Early Access

10-KPeriod: FY2005

NIKE, Inc. Annual Report, Year Ended May 31, 2005

Filed July 29, 2005For Securities:NKE

Summary

NIKE, Inc. reported robust financial performance for the fiscal year ended May 31, 2005, with revenues growing 12% to $13.7 billion and net income increasing by 28% to $1.2 billion. This growth was driven by a strong global demand for its athletic footwear and apparel, supported by effective marketing strategies and a focus on product innovation. The company successfully navigated a dynamic market, leveraging its diversified brand portfolio, including subsidiaries like Converse and Cole Haan, to achieve these results. The company's strategy centers on deepening consumer relationships, delivering innovative products, optimizing its supply chain, and accelerating growth. This approach has led to improved gross margins, up 160 basis points to 44.5%, benefiting from favorable currency exchange rates and effective hedging strategies.

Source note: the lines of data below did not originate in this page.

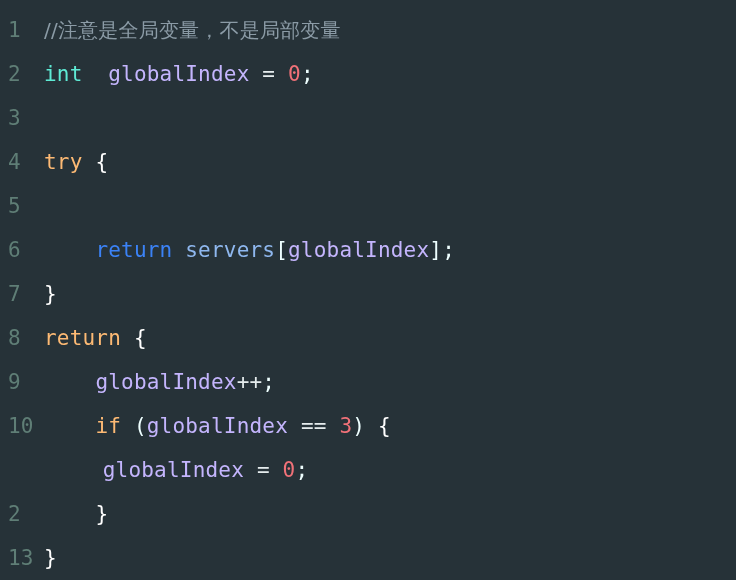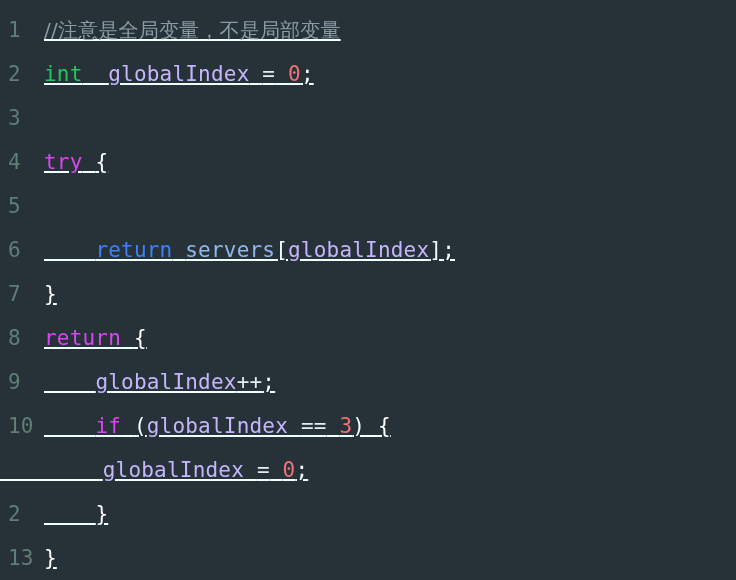--- a/index.html
+++ b/index.html
@@ -47,7 +47,6 @@
     white-space: pre;
     letter-spacing: 0.2px;
     color: #eeffff;
-    text-decoration: underline;
   }
   .tok { white-space: pre; }
   .t-comment   { color: #8b9ba6; }

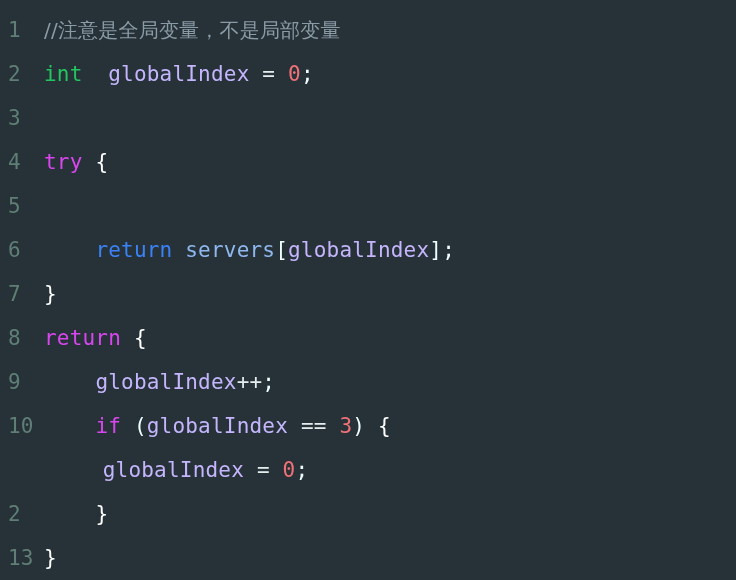--- a/index.html
+++ b/index.html
@@ -50,7 +50,7 @@
   }
   .tok { white-space: pre; }
   .t-comment   { color: #8b9ba6; }
-  .t-type      { color: #22c55e; }
+  .t-type      { color: #5eead4; }
   .t-var       { color: #c4b5fd; }
   .t-prop      { color: #8fb8ef; }
   .t-num       { color: #f07178; }

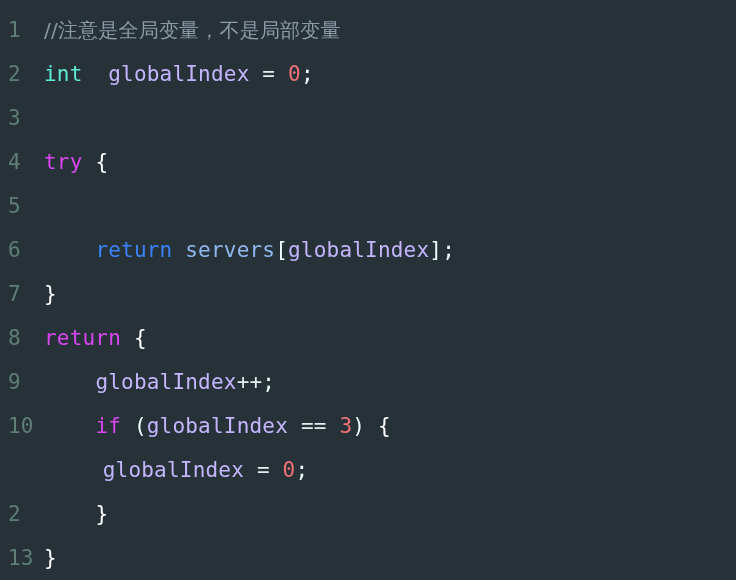--- a/index.html
+++ b/index.html
@@ -54,7 +54,7 @@
   .t-var       { color: #c4b5fd; }
   .t-prop      { color: #8fb8ef; }
   .t-num       { color: #f07178; }
-  .t-keyword   { color: #d946ef; }
+  .t-keyword   { color: #fdba74; }
   .t-return    { color: #3b82f6; }
   .t-punct     { color: #eeffff; }
   .t-op        { color: #e5eced; }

NIKE also demonstrated strong operational discipline, with selling and administrative expenses growing at a slightly lower rate than revenues, contributing to an increase in earnings per diluted share of 28% to $4.48. The company's financial health is further evidenced by its increased return on invested capital and accelerated cash flows, alongside consistent returns to shareholders through dividends and share repurchases.

Key Highlights

  • 1NIKE achieved a 12% increase in revenues, reaching $13.7 billion for the fiscal year ended May 31, 2005.
  • 2Net income saw a significant 28% increase, totaling $1.2 billion.
  • 3Diluted earnings per share grew by 28% to $4.48.
  • 4Consolidated gross margin improved by 160 basis points to 44.5%, driven by favorable currency exchange rates and hedging.
  • 5International sales represented 54% of total revenues, indicating strong global performance.
  • 6The company actively returned capital to shareholders through dividends and share repurchases.
  • 7NIKE continues to invest in product innovation and marketing, with demand creation expenses increasing by 16%.